- **DATASET**:
- - -

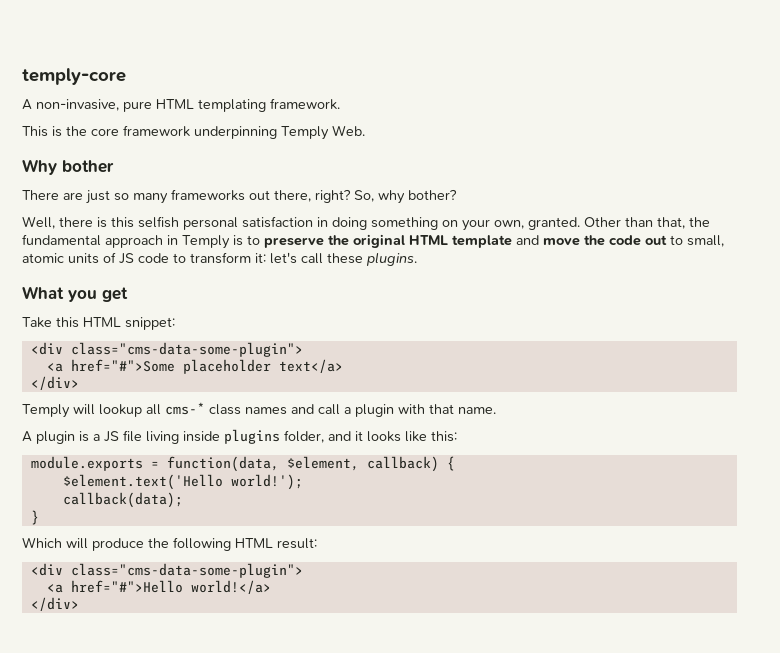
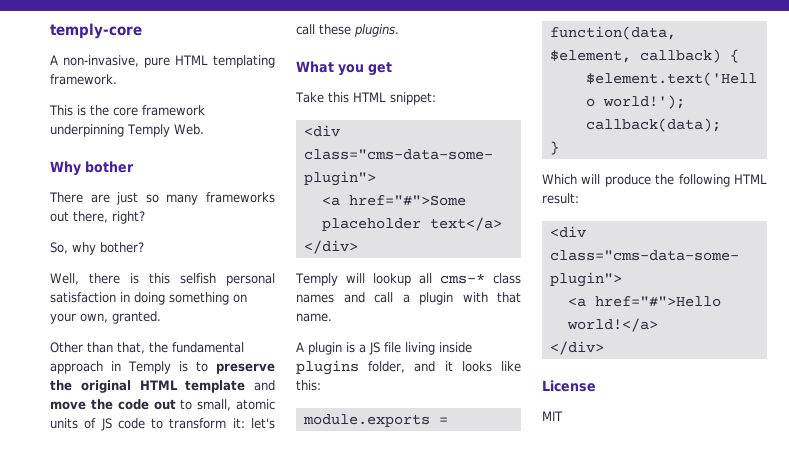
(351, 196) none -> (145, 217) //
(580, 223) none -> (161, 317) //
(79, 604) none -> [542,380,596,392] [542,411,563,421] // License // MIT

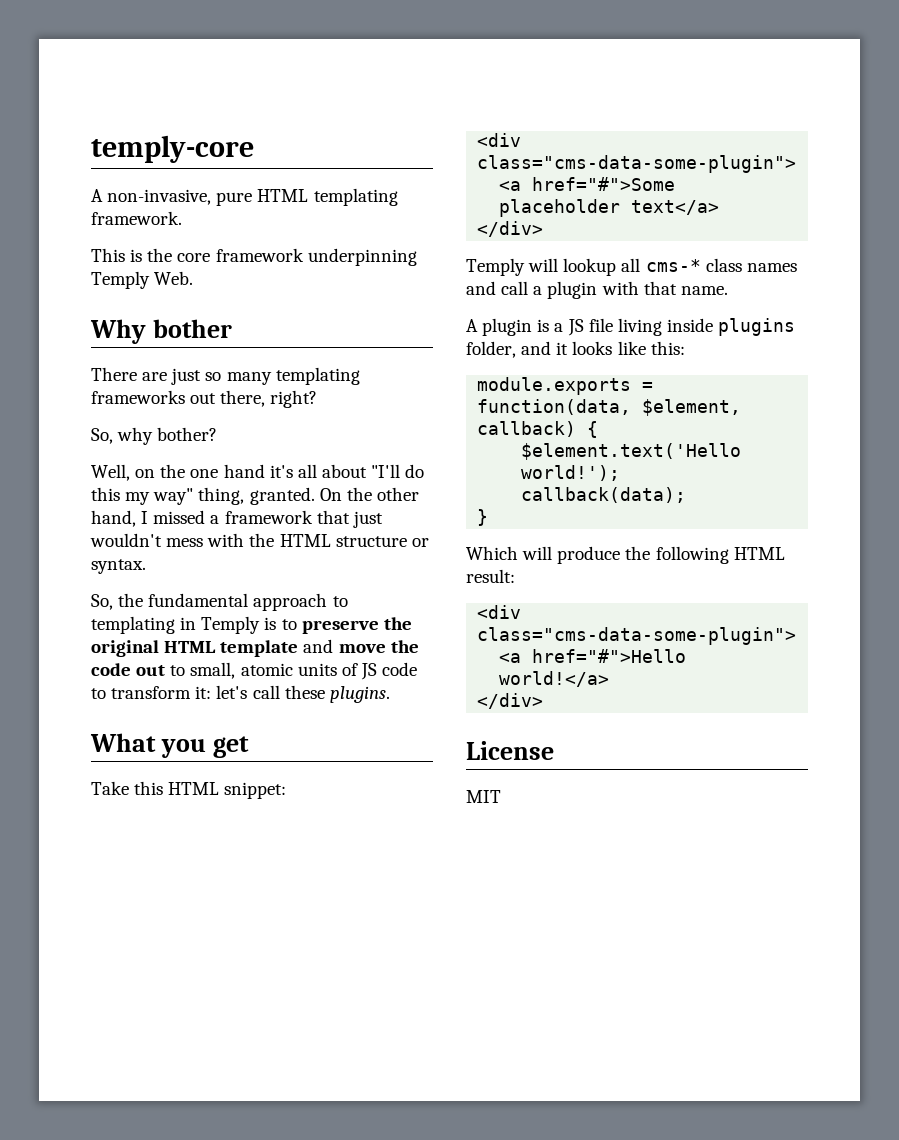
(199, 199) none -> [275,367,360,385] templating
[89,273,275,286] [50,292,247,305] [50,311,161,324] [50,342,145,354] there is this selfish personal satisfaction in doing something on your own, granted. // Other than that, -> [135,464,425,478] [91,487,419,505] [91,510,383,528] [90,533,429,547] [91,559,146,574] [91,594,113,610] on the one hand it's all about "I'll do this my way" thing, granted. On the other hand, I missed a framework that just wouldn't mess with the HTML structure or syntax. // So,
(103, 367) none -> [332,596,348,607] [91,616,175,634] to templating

- - -

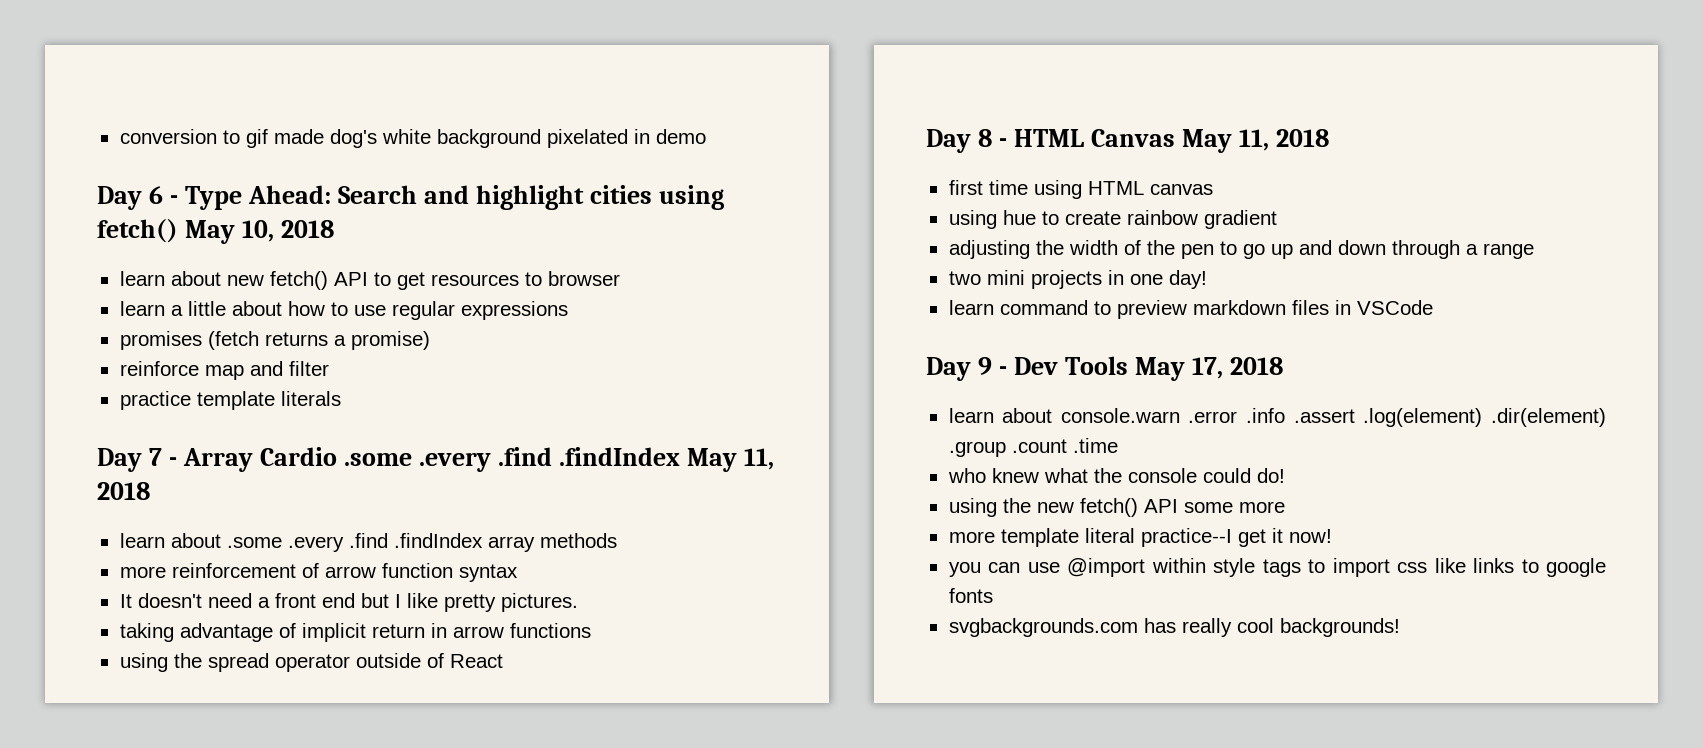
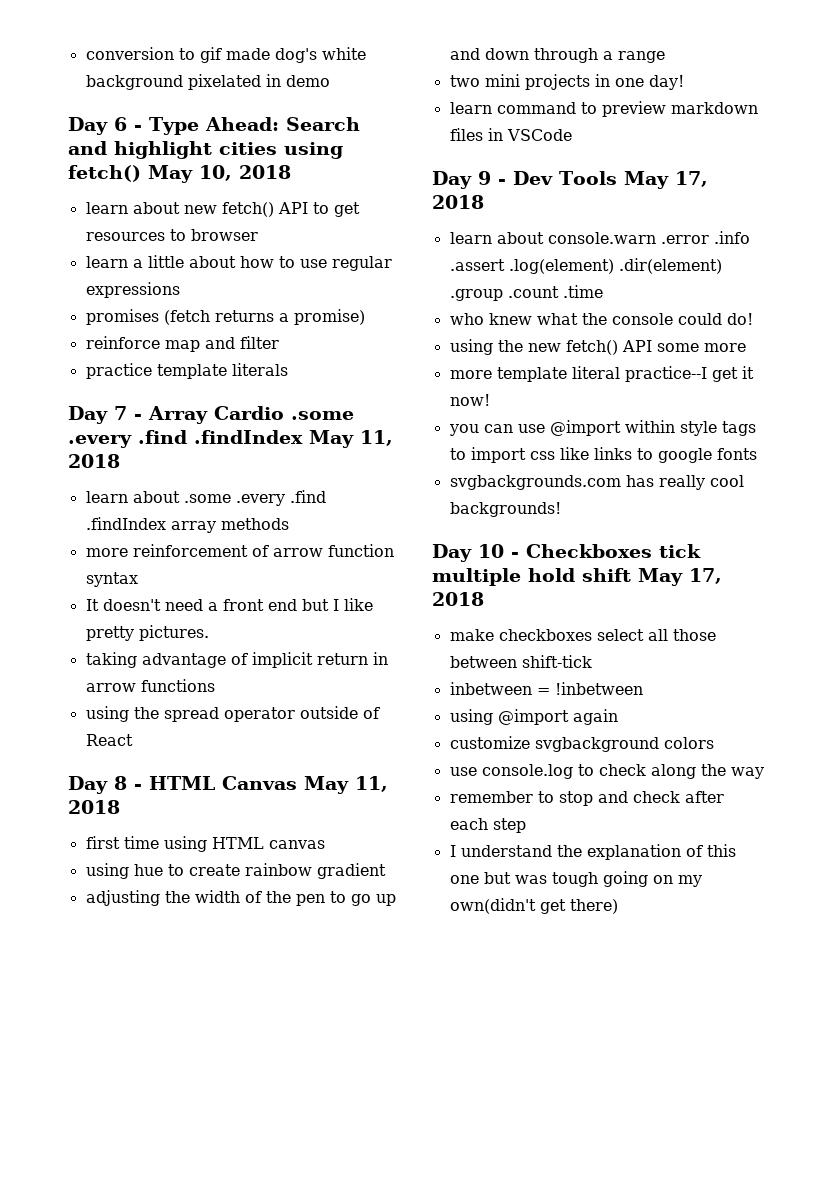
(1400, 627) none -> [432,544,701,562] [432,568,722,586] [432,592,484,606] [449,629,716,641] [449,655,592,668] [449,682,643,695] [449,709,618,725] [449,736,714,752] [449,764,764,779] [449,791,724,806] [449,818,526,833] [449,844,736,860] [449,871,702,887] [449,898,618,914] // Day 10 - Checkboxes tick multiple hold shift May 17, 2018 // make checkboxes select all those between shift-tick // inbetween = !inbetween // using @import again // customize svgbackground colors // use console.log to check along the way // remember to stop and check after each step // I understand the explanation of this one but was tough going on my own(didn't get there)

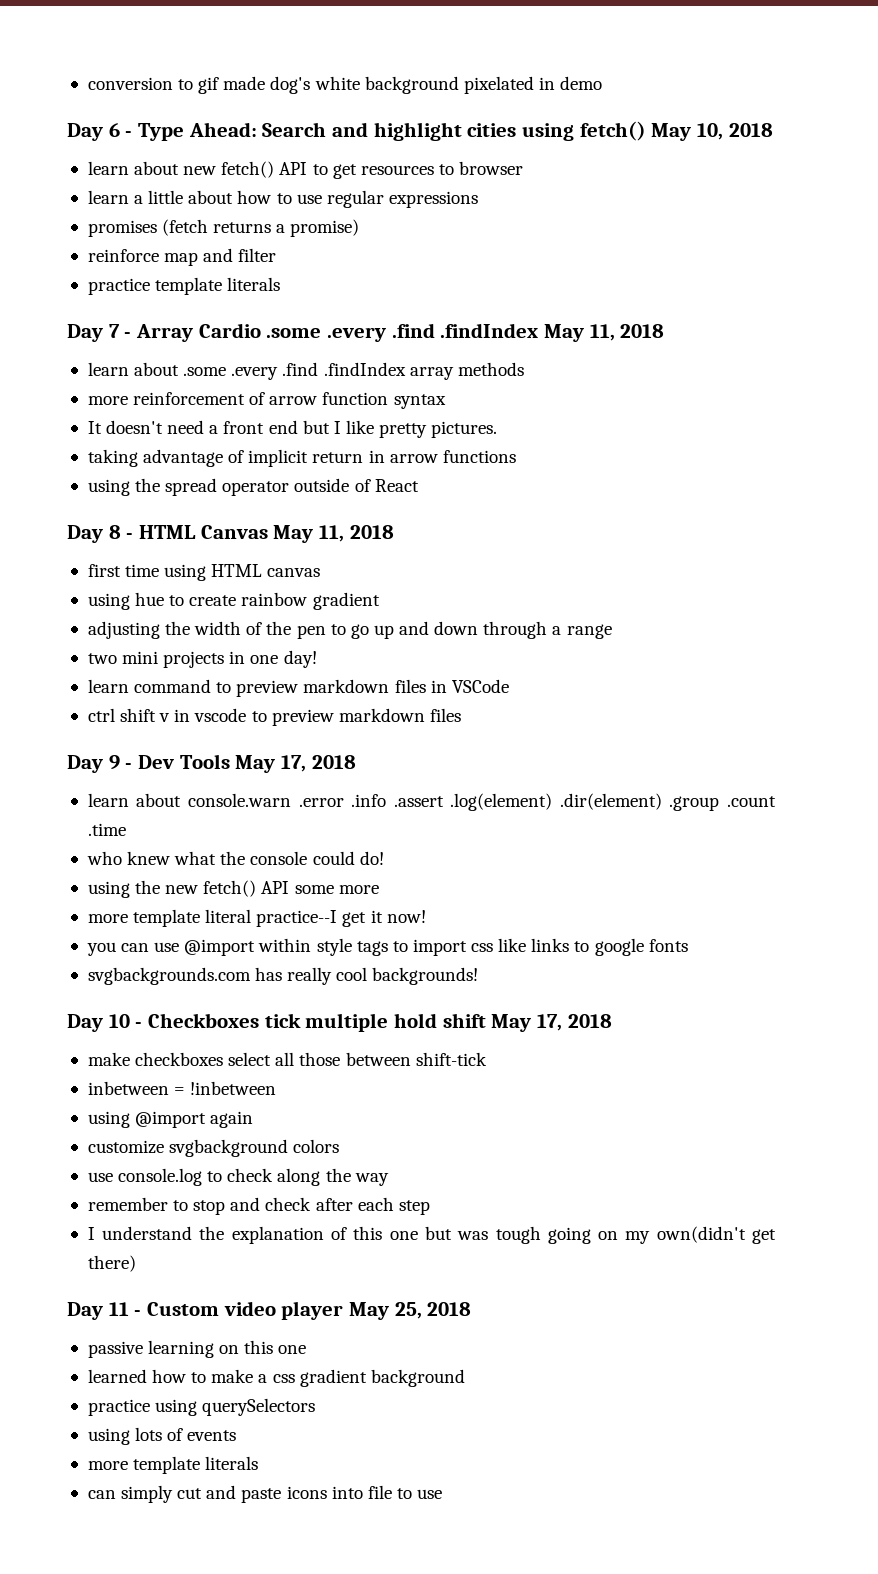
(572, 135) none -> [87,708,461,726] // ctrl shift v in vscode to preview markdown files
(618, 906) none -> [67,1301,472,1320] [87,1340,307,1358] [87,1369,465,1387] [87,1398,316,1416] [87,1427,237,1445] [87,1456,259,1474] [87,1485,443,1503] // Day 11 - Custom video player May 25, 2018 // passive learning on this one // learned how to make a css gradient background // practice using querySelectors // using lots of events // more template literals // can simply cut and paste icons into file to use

- - -

- **EXERCISE DIRECTIONS**: Write back word for word every line in the entries above from the one with "(580, 223) none -> (161, 317) //" to the one with "(199, 199) none", ends included, and none of the pictures.

- **RESPONSE AREA**:
(580, 223) none -> (161, 317) //
(79, 604) none -> [542,380,596,392] [542,411,563,421] // License // MIT

(199, 199) none -> [275,367,360,385] templating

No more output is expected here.